* [What to work on]: Please quote exactly the lines below from the line containing "KPI_MARGEN_COMERCIAL, 2015-1: none -> 50900" to the line containing "KPI_CIFRA_VENTAS, 2015-1: none -> 175000", both lines included, and nothing else.

* [Information provided]:
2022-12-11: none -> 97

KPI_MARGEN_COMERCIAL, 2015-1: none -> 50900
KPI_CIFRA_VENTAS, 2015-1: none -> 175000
* * *
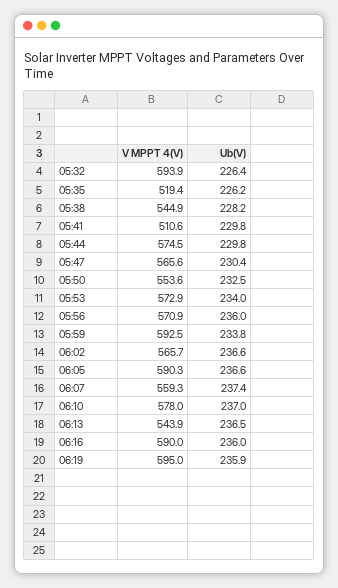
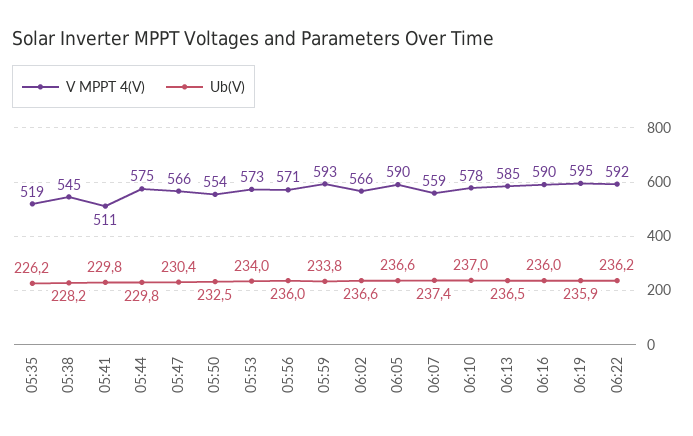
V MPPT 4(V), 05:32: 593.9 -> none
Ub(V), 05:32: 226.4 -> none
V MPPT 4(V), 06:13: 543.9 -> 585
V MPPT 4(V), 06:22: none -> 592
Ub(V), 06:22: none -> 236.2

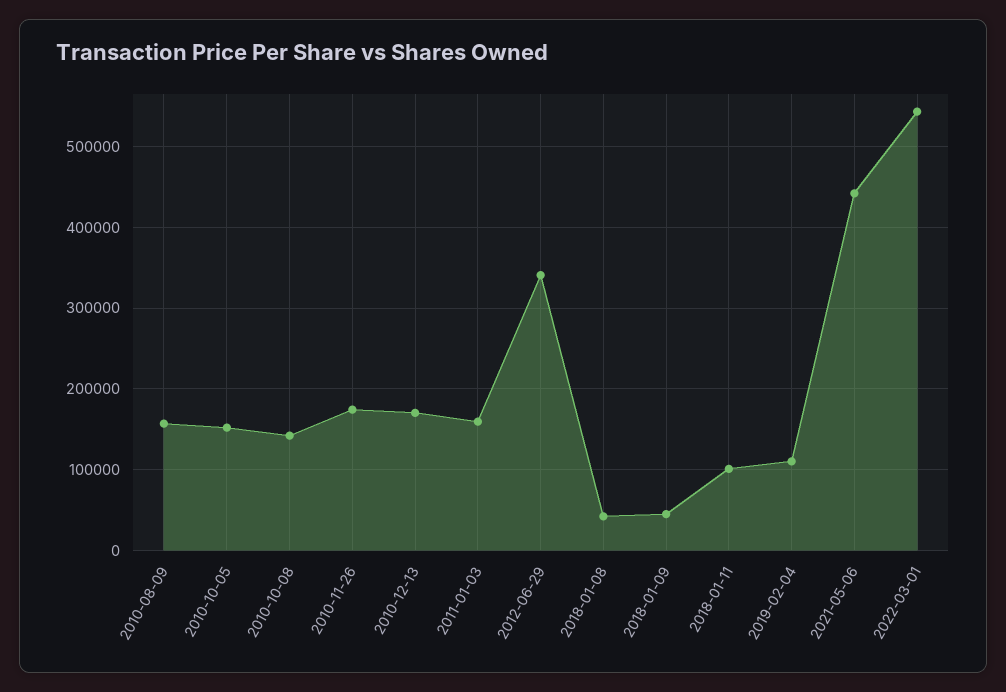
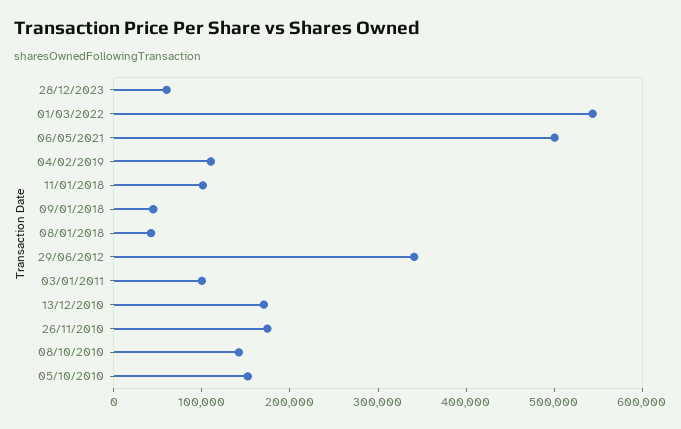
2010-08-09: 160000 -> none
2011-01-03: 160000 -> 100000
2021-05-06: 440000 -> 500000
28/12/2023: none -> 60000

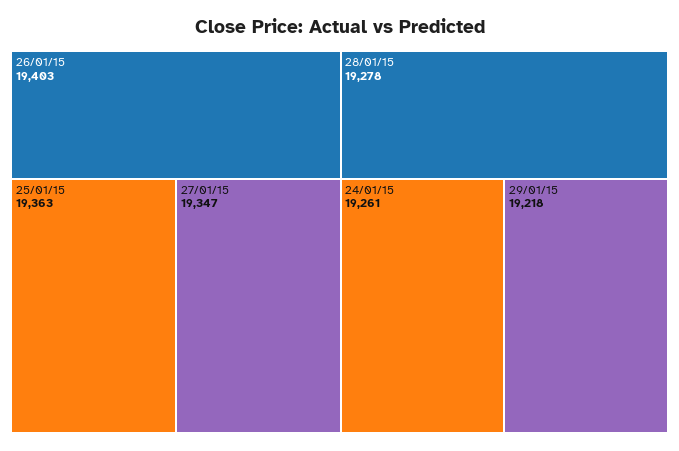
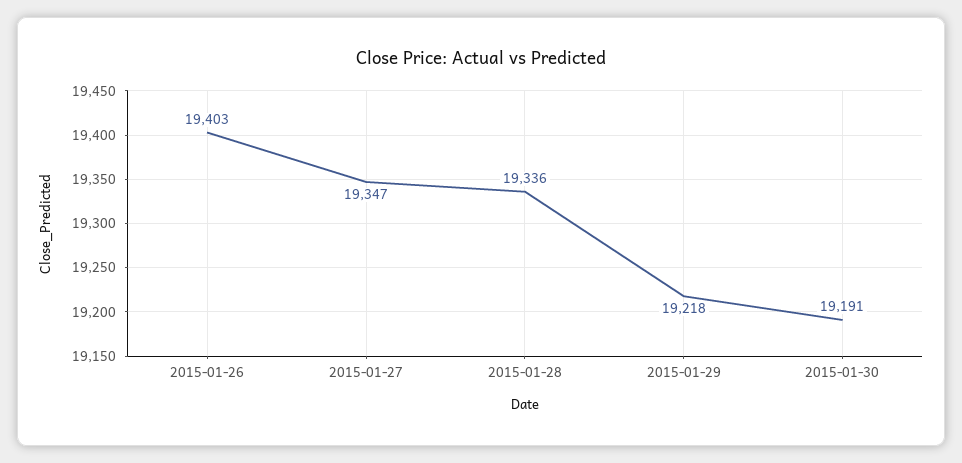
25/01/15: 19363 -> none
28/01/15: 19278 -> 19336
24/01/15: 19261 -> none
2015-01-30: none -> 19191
* * *
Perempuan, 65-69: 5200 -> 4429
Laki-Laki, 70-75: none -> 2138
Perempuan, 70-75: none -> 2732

* [Exercise result]:
KPI_MARGEN_COMERCIAL, 2015-1: none -> 50900
KPI_CIFRA_VENTAS, 2015-1: none -> 175000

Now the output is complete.